*** TASK INPUTS ***

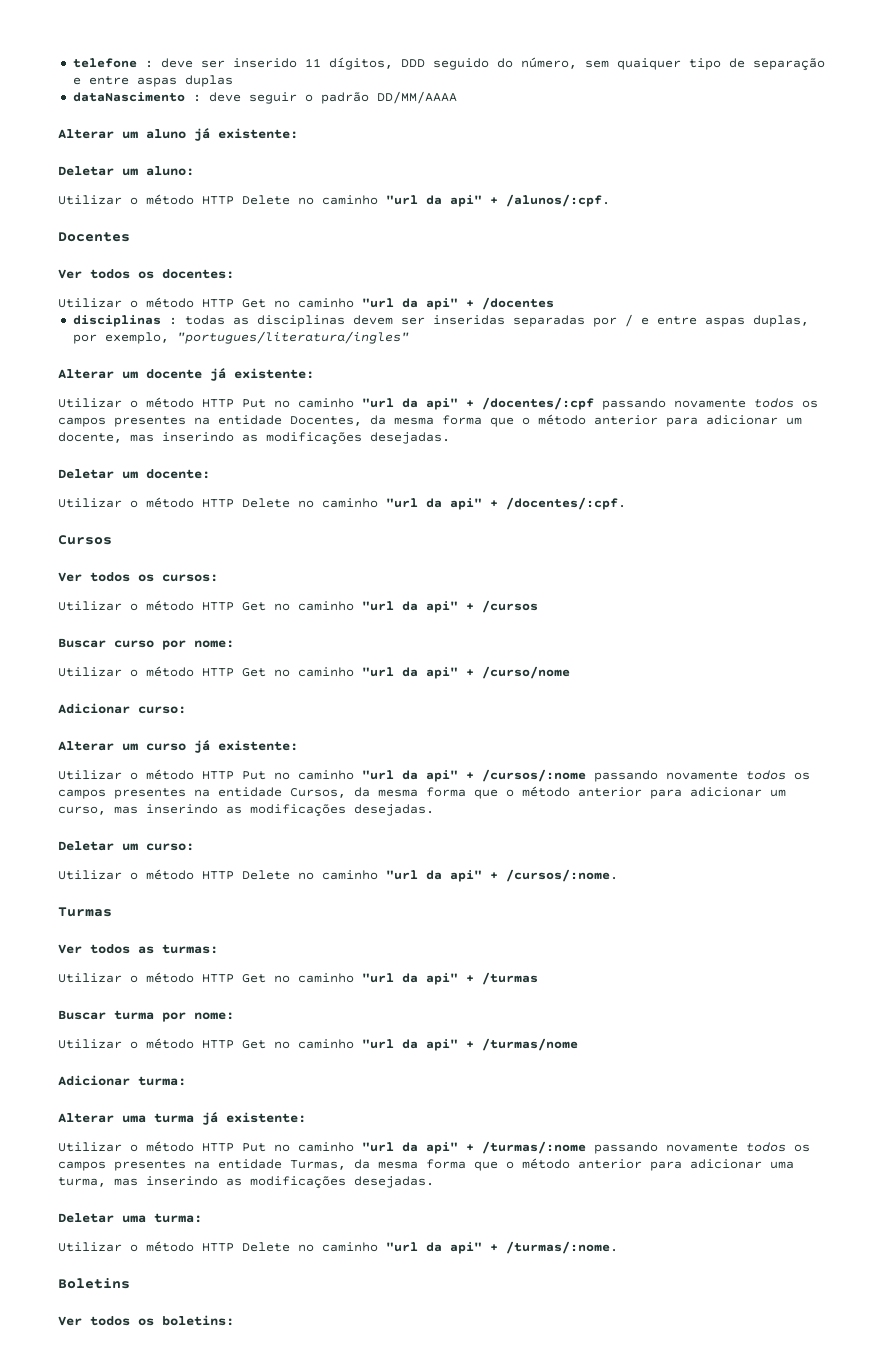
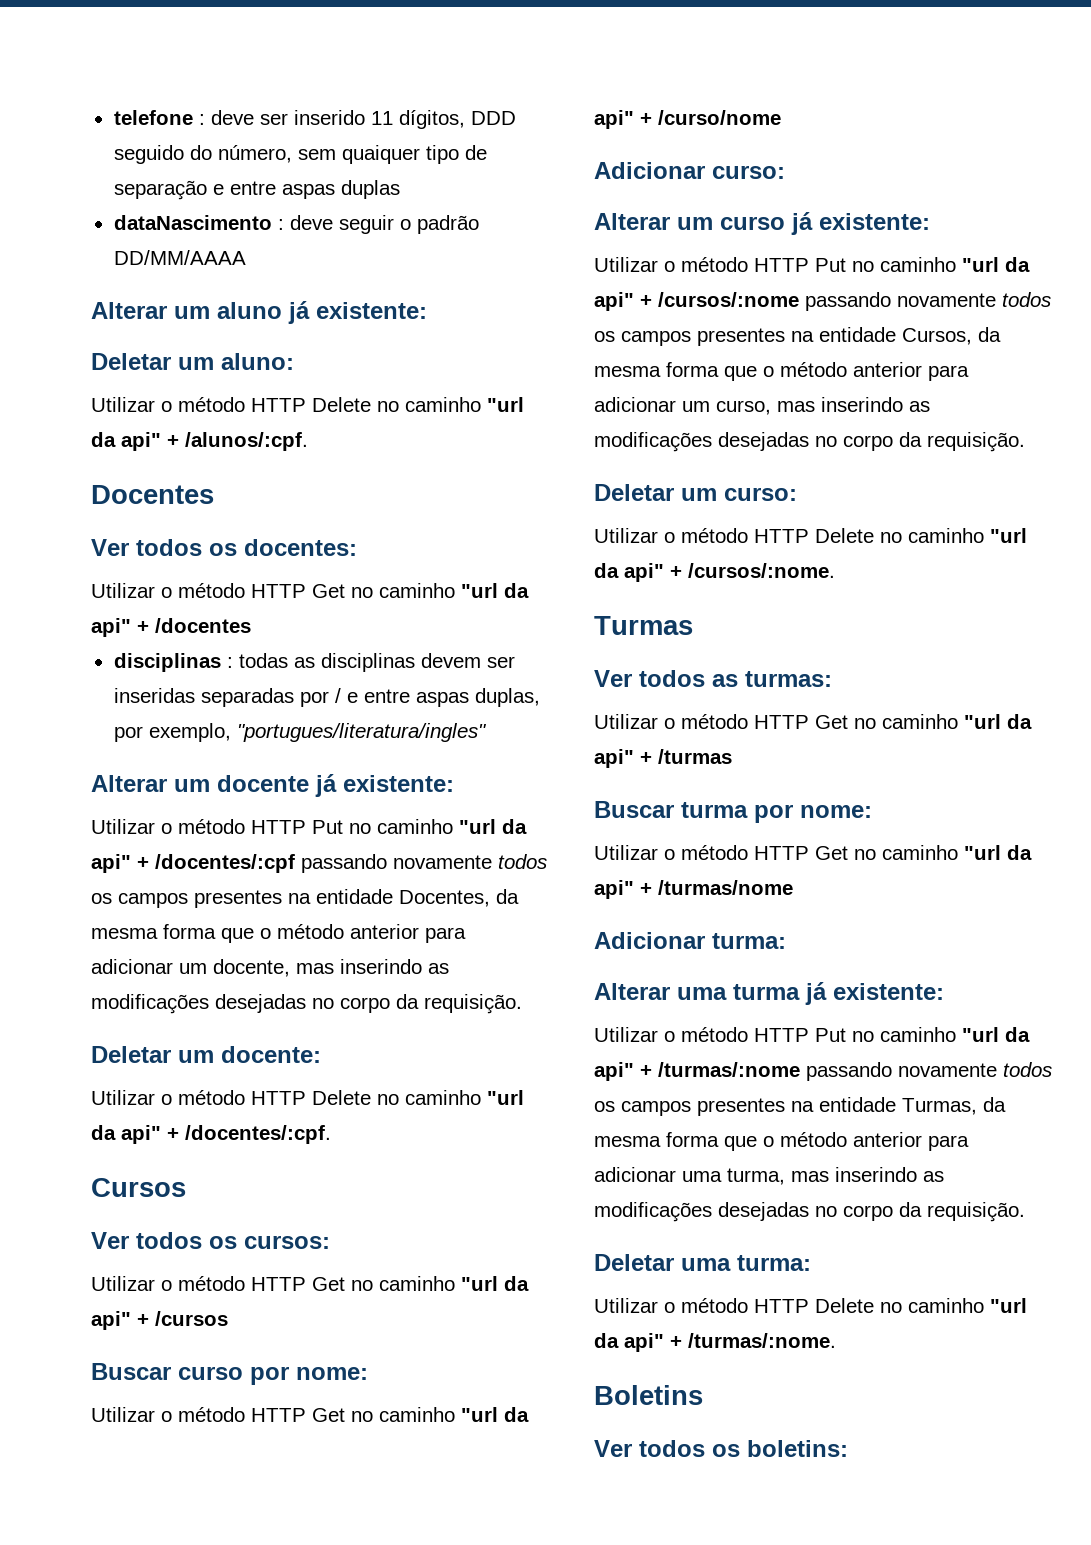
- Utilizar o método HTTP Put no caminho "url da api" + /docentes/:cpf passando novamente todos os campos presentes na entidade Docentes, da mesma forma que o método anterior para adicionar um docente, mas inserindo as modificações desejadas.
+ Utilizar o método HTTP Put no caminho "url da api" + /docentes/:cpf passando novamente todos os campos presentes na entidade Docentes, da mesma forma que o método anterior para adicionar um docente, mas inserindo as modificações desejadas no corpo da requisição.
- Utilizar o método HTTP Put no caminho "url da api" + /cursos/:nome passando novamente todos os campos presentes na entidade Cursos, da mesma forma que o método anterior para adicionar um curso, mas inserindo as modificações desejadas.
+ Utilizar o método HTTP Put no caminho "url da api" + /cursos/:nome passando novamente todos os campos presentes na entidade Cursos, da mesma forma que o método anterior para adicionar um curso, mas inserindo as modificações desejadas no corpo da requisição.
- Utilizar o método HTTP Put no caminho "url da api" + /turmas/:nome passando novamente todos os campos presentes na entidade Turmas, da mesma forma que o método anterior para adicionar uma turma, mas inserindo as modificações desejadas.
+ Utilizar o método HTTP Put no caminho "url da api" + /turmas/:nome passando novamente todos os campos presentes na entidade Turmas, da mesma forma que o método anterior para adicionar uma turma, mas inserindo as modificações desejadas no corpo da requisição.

***

### TASK REQUIREMENTS
Check each line of the entries, and copy the ones that contain "Turmas".

### RESPONSE AREA
- Utilizar o método HTTP Put no caminho "url da api" + /turmas/:nome passando novamente todos os campos presentes na entidade Turmas, da mesma forma que o método anterior para adicionar uma turma, mas inserindo as modificações desejadas.
+ Utilizar o método HTTP Put no caminho "url da api" + /turmas/:nome passando novamente todos os campos presentes na entidade Turmas, da mesma forma que o método anterior para adicionar uma turma, mas inserindo as modificações desejadas no corpo da requisição.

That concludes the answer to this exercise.